Há Nicole, que desde os 11 anos foi agredida e violada pelo ex-namorado — engravidou aos 12 e a família dele fechou-a em casa; batia-lhe e obrigava-a a fazer o serviço doméstico. Há uma porta de casa arranhada por uma mulher que continua a perseguir João e a exercer abusos psicológicos sobre ele. Há Hasina, uma senegalesa que foi vendida como esposa a um homem que vivia em Portugal, de quem foi escrava. Há Angelina, que durante 29 anos teve uma relação violenta com “Palito”, que um dia disparou contra ela e matou-lhe a mãe e a tia.

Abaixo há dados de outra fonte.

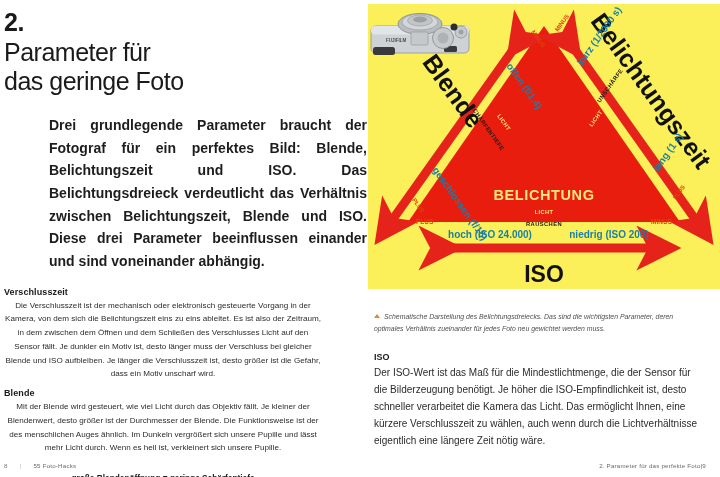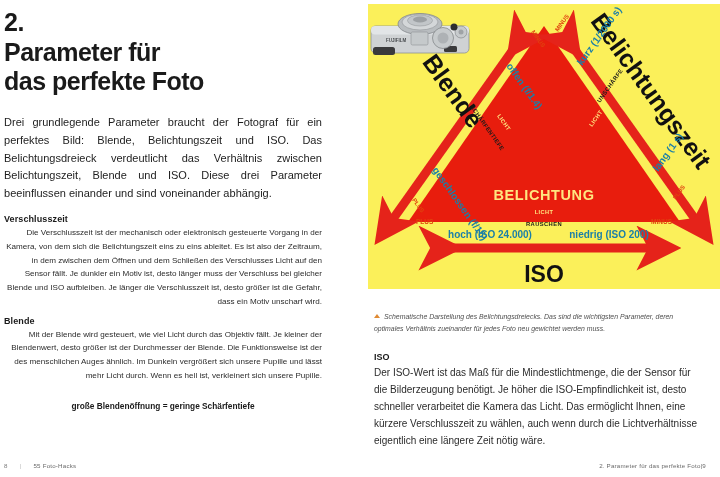"Parameter für" .chapter-title { font-weight: bold -> normal }
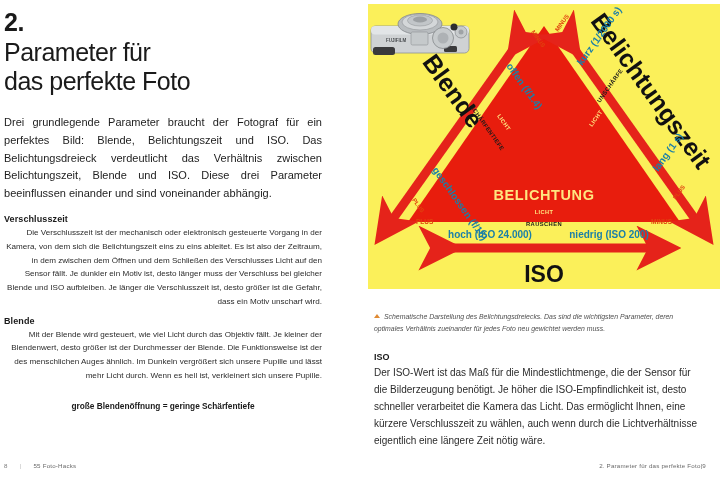"das perfekte Foto" span.l2 { text: perfekte -> geringe }
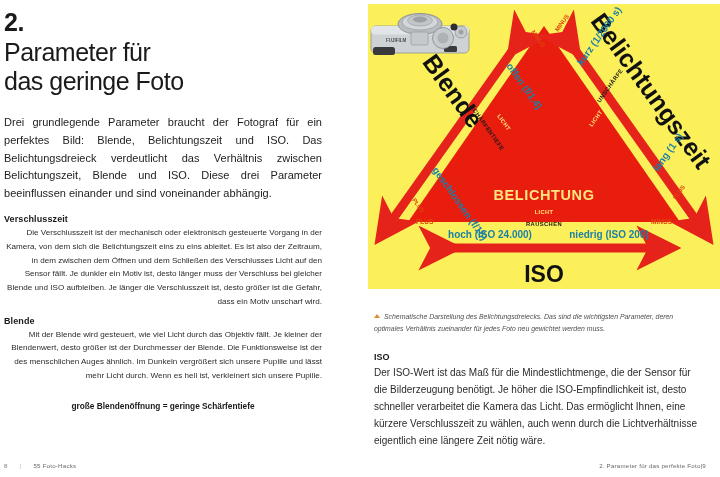"Drei grundlegende Parameter braucht der" .intro { font-size: 11px -> 14px; font-weight: normal -> bold; margin-left: none -> 45px }
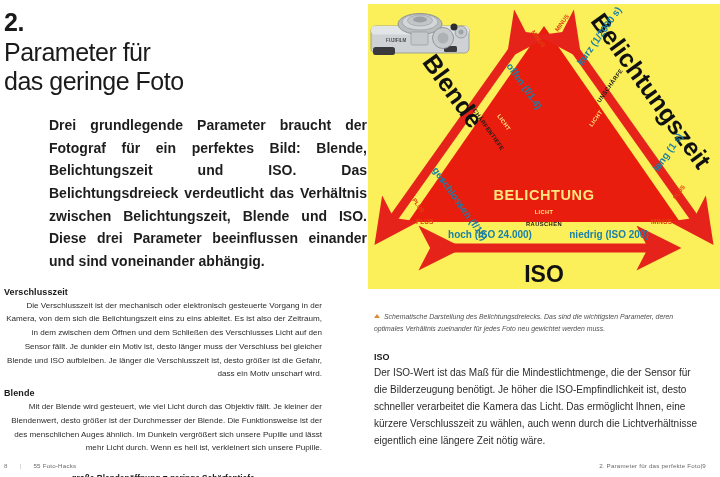"Die Verschlusszeit ist der mechanisch" .sec p { text-align: right -> center }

Há muitas outras histórias em O Virar da Página, um projecto do fotógrafo José Sarmento Matos. E há muitas respostas para a pergunta que lhe serviu de ponto de partida: Como é que as pessoas que são vítimas de crimes violentos recomeçam uma nova vida?
Entre Setembro de 2014 e Abril de 2015, José Sarmento Matos fotografou 30 pessoas vítimas de violência doméstica, tráfico humano, perseguições e outras que ficaram traumatizadas pelo assassinato de alguém que lhes era próximo. Mas antes de fotografar, fez entrevistas, horas e horas de entrevistas. No final das conversas, ouviu várias vezes: “Parece que fui ao psicólogo.” Só semanas depois é que Sarmento Matos começava a disparar.
“É um tema delicado”, que não se centra necessariamente no passado, mas no presente, “na mudança, no ponto de viragem, para uma vida mais estável”, diz o fotógrafo à Revista 2. “Fotografei com película para haver um espaço de tempo maior porque não queria um instantâneo.” Ao contrário do digital, o filme permitia pausas: abrir a máquina, trocar de rolo, disparar de novo. Esse era o tempo em que a aproximação com os entrevistados voltava a acontecer.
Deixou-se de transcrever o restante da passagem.